TASK PROMPT » Every line from the one with "<span>Application_Form c...</span>" through the final line of the entries below should be returned exactly; leave out all other lines.

EXERCISE MATERIAL »
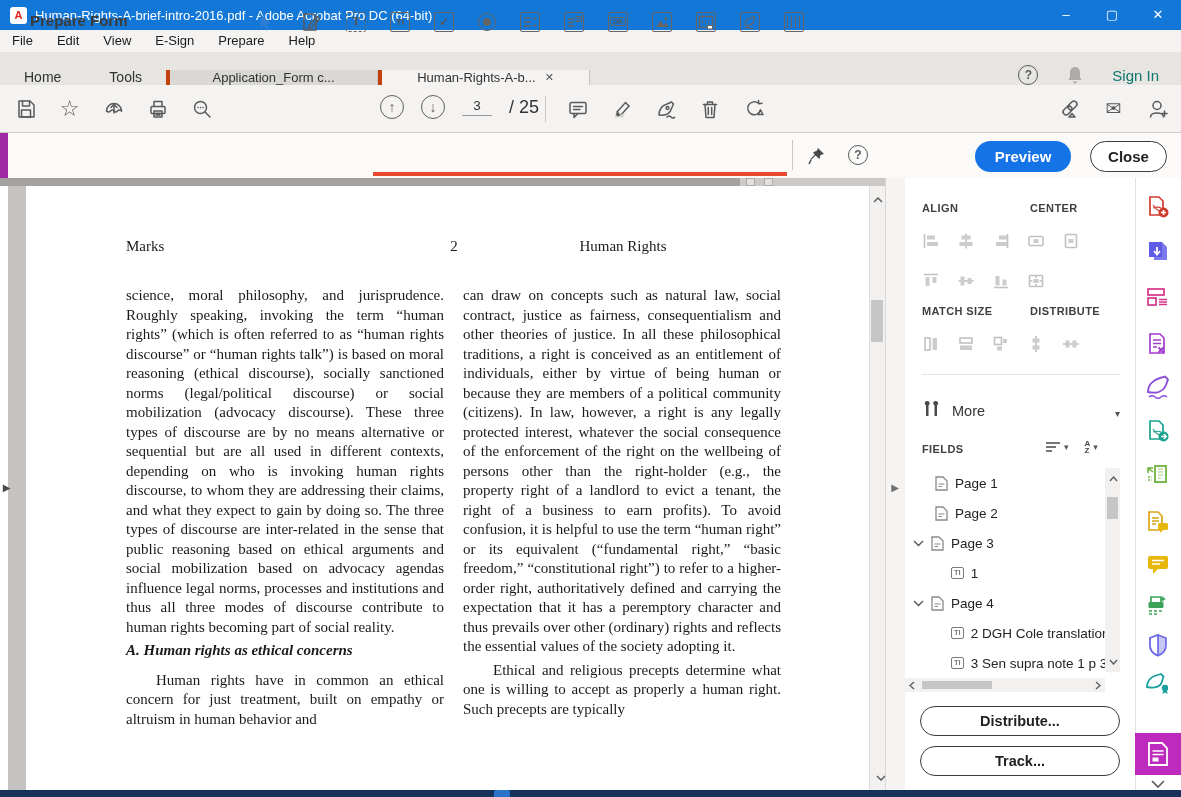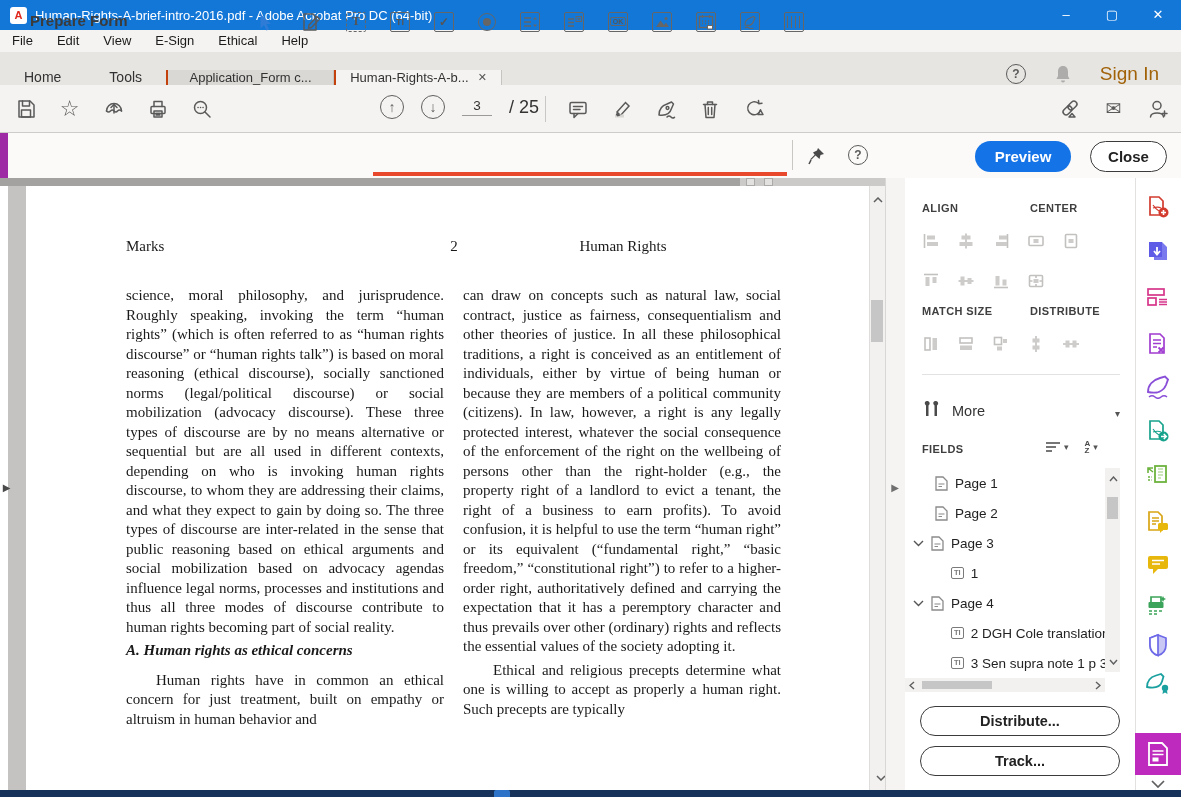--- a/index.html
+++ b/index.html
@@ -13,26 +13,26 @@
   .winbtns{margin-left:auto;display:flex;height:30px}
   .winbtn{width:46px;text-align:center;line-height:30px;font-size:13px;color:#fff}
 
   
   .menubar{left:0;top:30px;width:1181px;height:22px;background:#F5F3F1;display:flex;align-items:center;font-size:13px;color:#1b1b1b}
   .menuitem{padding:0 12px;line-height:22px}
 
   
   .tabbar{left:0;top:52px;width:1181px;height:33px;background:#E7E5E2;display:flex;align-items:flex-end;font-size:14px;color:#323232}
   .navtab{padding:0 24px;display:flex;align-items:center}
-  .doctab{width:168px;background:#DAD8D5;border-left:2px solid #c2410c;border-right:1px solid #C6C4C1;display:flex;align-items:center;justify-content:center;gap:9px;font-size:13px}
+  .doctab{width:212px;background:#DAD8D5;border-left:4px solid #c2410c;border-right:1px solid #C6C4C1;display:flex;align-items:center;justify-content:center;gap:9px;font-size:13px}
   .doctab.active{background:#F5F3F1;border-right:1px solid #C6C4C1}
   .tabclose{font-size:11px;color:#555}
   .tabright{margin-left:auto;display:flex;align-items:center;gap:28px;padding-right:22px}
   .helpcirc{width:20px;height:20px;border:1.6px solid #5a5a5a;border-radius:50%;display:flex;align-items:center;justify-content:center;font-size:12px;color:#5a5a5a;font-weight:bold}
-  .signin{font-size:19px;color:#a16207}
+  .signin{font-size:15px;color:#0f766e}
 
   
   .toolbar{left:0;top:85px;width:1181px;height:48px;background:#F5F3F1;border-bottom:1px solid #CECCC9}
   .tb-ico{width:23px;height:23px;display:flex;align-items:center;justify-content:center}
   .lgroup{position:absolute;left:14px;top:12px;display:flex;gap:21px}
   .navgroup{position:absolute;left:380px;top:10px;display:flex;align-items:center;gap:17px}
   .anngroup{position:absolute;left:566px;top:12px;display:flex;gap:21px}
   .rgroup{position:absolute;right:12px;top:12px;display:flex;gap:21px}
   .circbtn{width:24px;height:24px;border:1.7px solid #5f5f5f;border-radius:50%;display:flex;align-items:center;justify-content:center;color:#5f5f5f;font-size:14px;font-weight:bold}
   .pagebox{width:30px;border-bottom:1px solid #9a9a9a;text-align:center;font-size:13.5px;color:#333;padding-bottom:2px}
@@ -128,21 +128,21 @@
     <span class="winbtn">▢</span>
     <span class="winbtn">✕</span>
   </div>
 </div>
 
 <div class="abs menubar">
   <span class="menuitem">File</span>
   <span class="menuitem">Edit</span>
   <span class="menuitem">View</span>
   <span class="menuitem">E-Sign</span>
-  <span class="menuitem">Ethical</span>
+  <span class="menuitem">Prepare</span>
   <span class="menuitem">Help</span>
 </div>
 
 <div class="abs tabbar">
   <span class="navtab">Home</span>
   <span class="navtab">Tools</span>
   <div class="doctab">
     <span>Application_Form c...</span>
   </div>
   <div class="doctab active">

EXERCISE OUTPUT »
     <span>Application_Form c...</span>
   </div>
   <div class="doctab active">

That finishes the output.